-- DATA SHOWN follows --

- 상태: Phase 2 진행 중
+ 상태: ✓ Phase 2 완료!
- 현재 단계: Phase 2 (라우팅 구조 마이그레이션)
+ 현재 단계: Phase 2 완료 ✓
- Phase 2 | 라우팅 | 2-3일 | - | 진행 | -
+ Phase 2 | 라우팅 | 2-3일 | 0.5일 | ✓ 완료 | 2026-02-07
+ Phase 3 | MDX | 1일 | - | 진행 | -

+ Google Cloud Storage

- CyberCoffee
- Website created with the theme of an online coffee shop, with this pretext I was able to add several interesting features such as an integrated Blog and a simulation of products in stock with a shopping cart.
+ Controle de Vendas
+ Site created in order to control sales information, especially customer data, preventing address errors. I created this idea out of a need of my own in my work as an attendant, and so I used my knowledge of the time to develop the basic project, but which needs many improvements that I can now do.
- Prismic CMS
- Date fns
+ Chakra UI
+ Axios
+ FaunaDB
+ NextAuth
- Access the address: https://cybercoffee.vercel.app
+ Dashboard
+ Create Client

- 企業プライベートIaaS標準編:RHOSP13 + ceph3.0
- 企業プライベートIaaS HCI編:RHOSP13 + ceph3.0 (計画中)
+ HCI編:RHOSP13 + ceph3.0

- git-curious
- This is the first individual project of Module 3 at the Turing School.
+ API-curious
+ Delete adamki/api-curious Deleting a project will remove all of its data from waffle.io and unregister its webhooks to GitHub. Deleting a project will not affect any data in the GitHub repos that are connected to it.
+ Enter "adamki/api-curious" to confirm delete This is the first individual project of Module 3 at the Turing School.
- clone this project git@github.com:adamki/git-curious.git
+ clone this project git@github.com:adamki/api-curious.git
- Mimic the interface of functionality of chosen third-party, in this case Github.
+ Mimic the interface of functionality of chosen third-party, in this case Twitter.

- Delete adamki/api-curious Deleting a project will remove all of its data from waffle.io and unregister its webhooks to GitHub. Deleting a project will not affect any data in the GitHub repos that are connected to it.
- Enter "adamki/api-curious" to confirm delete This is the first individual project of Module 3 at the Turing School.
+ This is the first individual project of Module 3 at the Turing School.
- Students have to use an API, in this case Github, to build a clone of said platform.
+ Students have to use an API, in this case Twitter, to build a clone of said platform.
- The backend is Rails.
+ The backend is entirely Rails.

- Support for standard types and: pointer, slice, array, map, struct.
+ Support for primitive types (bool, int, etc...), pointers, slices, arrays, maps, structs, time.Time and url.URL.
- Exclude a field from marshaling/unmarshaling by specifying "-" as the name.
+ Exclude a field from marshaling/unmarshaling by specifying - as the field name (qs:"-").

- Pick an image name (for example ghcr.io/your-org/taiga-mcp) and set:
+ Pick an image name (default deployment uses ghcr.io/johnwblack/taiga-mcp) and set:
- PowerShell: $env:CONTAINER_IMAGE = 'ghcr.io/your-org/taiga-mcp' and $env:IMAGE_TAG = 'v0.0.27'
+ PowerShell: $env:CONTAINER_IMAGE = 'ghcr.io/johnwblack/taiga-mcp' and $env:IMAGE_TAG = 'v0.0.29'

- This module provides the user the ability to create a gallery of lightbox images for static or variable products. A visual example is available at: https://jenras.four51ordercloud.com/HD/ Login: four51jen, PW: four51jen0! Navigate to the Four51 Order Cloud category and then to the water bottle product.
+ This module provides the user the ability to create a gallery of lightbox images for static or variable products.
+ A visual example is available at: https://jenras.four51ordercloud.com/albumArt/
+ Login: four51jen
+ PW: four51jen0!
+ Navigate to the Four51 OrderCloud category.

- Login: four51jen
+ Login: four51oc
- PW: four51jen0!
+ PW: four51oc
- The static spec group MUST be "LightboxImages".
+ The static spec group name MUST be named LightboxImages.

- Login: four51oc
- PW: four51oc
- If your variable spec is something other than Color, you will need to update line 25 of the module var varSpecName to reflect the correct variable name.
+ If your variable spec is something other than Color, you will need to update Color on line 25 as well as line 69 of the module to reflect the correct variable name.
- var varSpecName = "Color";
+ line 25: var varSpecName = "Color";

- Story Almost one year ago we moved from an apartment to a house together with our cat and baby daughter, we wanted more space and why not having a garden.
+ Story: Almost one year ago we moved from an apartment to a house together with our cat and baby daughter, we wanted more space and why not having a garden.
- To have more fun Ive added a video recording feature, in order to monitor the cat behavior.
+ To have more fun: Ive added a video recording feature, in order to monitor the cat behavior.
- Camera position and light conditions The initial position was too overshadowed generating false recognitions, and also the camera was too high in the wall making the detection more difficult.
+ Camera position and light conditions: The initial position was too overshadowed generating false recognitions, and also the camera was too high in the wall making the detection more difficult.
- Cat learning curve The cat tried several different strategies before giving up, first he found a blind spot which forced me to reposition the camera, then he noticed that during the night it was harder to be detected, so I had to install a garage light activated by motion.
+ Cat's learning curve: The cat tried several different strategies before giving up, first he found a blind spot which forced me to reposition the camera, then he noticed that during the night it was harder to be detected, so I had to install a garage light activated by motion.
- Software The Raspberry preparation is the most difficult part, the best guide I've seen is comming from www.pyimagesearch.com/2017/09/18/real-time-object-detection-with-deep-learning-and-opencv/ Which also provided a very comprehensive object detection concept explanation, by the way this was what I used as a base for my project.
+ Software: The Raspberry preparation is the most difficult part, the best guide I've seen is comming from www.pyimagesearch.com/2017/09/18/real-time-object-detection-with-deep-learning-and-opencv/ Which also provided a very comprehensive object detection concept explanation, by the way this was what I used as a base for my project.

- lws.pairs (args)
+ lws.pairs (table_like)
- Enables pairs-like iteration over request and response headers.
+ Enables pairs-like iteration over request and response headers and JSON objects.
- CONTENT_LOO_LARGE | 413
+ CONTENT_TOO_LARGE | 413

-- DATA SHOWN concluded --

The listing above should be printed again in full, unchanged.

**SOLUTION TO THIS TASK:**
- 상태: Phase 2 진행 중
+ 상태: ✓ Phase 2 완료!
- 현재 단계: Phase 2 (라우팅 구조 마이그레이션)
+ 현재 단계: Phase 2 완료 ✓
- Phase 2 | 라우팅 | 2-3일 | - | 진행 | -
+ Phase 2 | 라우팅 | 2-3일 | 0.5일 | ✓ 완료 | 2026-02-07
+ Phase 3 | MDX | 1일 | - | 진행 | -

+ Google Cloud Storage

- CyberCoffee
- Website created with the theme of an online coffee shop, with this pretext I was able to add several interesting features such as an integrated Blog and a simulation of products in stock with a shopping cart.
+ Controle de Vendas
+ Site created in order to control sales information, especially customer data, preventing address errors. I created this idea out of a need of my own in my work as an attendant, and so I used my knowledge of the time to develop the basic project, but which needs many improvements that I can now do.
- Prismic CMS
- Date fns
+ Chakra UI
+ Axios
+ FaunaDB
+ NextAuth
- Access the address: https://cybercoffee.vercel.app
+ Dashboard
+ Create Client

- 企業プライベートIaaS標準編:RHOSP13 + ceph3.0
- 企業プライベートIaaS HCI編:RHOSP13 + ceph3.0 (計画中)
+ HCI編:RHOSP13 + ceph3.0

- git-curious
- This is the first individual project of Module 3 at the Turing School.
+ API-curious
+ Delete adamki/api-curious Deleting a project will remove all of its data from waffle.io and unregister its webhooks to GitHub. Deleting a project will not affect any data in the GitHub repos that are connected to it.
+ Enter "adamki/api-curious" to confirm delete This is the first individual project of Module 3 at the Turing School.
- clone this project git@github.com:adamki/git-curious.git
+ clone this project git@github.com:adamki/api-curious.git
- Mimic the interface of functionality of chosen third-party, in this case Github.
+ Mimic the interface of functionality of chosen third-party, in this case Twitter.

- Delete adamki/api-curious Deleting a project will remove all of its data from waffle.io and unregister its webhooks to GitHub. Deleting a project will not affect any data in the GitHub repos that are connected to it.
- Enter "adamki/api-curious" to confirm delete This is the first individual project of Module 3 at the Turing School.
+ This is the first individual project of Module 3 at the Turing School.
- Students have to use an API, in this case Github, to build a clone of said platform.
+ Students have to use an API, in this case Twitter, to build a clone of said platform.
- The backend is Rails.
+ The backend is entirely Rails.

- Support for standard types and: pointer, slice, array, map, struct.
+ Support for primitive types (bool, int, etc...), pointers, slices, arrays, maps, structs, time.Time and url.URL.
- Exclude a field from marshaling/unmarshaling by specifying "-" as the name.
+ Exclude a field from marshaling/unmarshaling by specifying - as the field name (qs:"-").

- Pick an image name (for example ghcr.io/your-org/taiga-mcp) and set:
+ Pick an image name (default deployment uses ghcr.io/johnwblack/taiga-mcp) and set:
- PowerShell: $env:CONTAINER_IMAGE = 'ghcr.io/your-org/taiga-mcp' and $env:IMAGE_TAG = 'v0.0.27'
+ PowerShell: $env:CONTAINER_IMAGE = 'ghcr.io/johnwblack/taiga-mcp' and $env:IMAGE_TAG = 'v0.0.29'

- This module provides the user the ability to create a gallery of lightbox images for static or variable products. A visual example is available at: https://jenras.four51ordercloud.com/HD/ Login: four51jen, PW: four51jen0! Navigate to the Four51 Order Cloud category and then to the water bottle product.
+ This module provides the user the ability to create a gallery of lightbox images for static or variable products.
+ A visual example is available at: https://jenras.four51ordercloud.com/albumArt/
+ Login: four51jen
+ PW: four51jen0!
+ Navigate to the Four51 OrderCloud category.

- Login: four51jen
+ Login: four51oc
- PW: four51jen0!
+ PW: four51oc
- The static spec group MUST be "LightboxImages".
+ The static spec group name MUST be named LightboxImages.

- Login: four51oc
- PW: four51oc
- If your variable spec is something other than Color, you will need to update line 25 of the module var varSpecName to reflect the correct variable name.
+ If your variable spec is something other than Color, you will need to update Color on line 25 as well as line 69 of the module to reflect the correct variable name.
- var varSpecName = "Color";
+ line 25: var varSpecName = "Color";

- Story Almost one year ago we moved from an apartment to a house together with our cat and baby daughter, we wanted more space and why not having a garden.
+ Story: Almost one year ago we moved from an apartment to a house together with our cat and baby daughter, we wanted more space and why not having a garden.
- To have more fun Ive added a video recording feature, in order to monitor the cat behavior.
+ To have more fun: Ive added a video recording feature, in order to monitor the cat behavior.
- Camera position and light conditions The initial position was too overshadowed generating false recognitions, and also the camera was too high in the wall making the detection more difficult.
+ Camera position and light conditions: The initial position was too overshadowed generating false recognitions, and also the camera was too high in the wall making the detection more difficult.
- Cat learning curve The cat tried several different strategies before giving up, first he found a blind spot which forced me to reposition the camera, then he noticed that during the night it was harder to be detected, so I had to install a garage light activated by motion.
+ Cat's learning curve: The cat tried several different strategies before giving up, first he found a blind spot which forced me to reposition the camera, then he noticed that during the night it was harder to be detected, so I had to install a garage light activated by motion.
- Software The Raspberry preparation is the most difficult part, the best guide I've seen is comming from www.pyimagesearch.com/2017/09/18/real-time-object-detection-with-deep-learning-and-opencv/ Which also provided a very comprehensive object detection concept explanation, by the way this was what I used as a base for my project.
+ Software: The Raspberry preparation is the most difficult part, the best guide I've seen is comming from www.pyimagesearch.com/2017/09/18/real-time-object-detection-with-deep-learning-and-opencv/ Which also provided a very comprehensive object detection concept explanation, by the way this was what I used as a base for my project.

- lws.pairs (args)
+ lws.pairs (table_like)
- Enables pairs-like iteration over request and response headers.
+ Enables pairs-like iteration over request and response headers and JSON objects.
- CONTENT_LOO_LARGE | 413
+ CONTENT_TOO_LARGE | 413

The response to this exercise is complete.